_Instructions to follow_
Once you have located the line containing "[751,468,779,481] 8.0 ->" in the material below, return it exactly along with each line after it through the line containing "(1011, 861) none".

== Input records

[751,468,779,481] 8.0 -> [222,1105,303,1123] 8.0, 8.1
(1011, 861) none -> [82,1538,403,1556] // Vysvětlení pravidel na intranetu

====
== Input records

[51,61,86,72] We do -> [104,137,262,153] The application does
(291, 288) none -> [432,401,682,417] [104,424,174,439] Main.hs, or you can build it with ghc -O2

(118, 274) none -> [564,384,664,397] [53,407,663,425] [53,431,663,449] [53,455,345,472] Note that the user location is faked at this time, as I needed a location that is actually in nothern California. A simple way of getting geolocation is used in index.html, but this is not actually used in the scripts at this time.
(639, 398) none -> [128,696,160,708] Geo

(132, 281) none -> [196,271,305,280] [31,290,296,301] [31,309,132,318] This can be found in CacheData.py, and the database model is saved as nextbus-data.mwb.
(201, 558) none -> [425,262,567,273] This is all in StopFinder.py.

====

_Exercise answer_
[751,468,779,481] 8.0 -> [222,1105,303,1123] 8.0, 8.1
(1011, 861) none -> [82,1538,403,1556] // Vysvětlení pravidel na intranetu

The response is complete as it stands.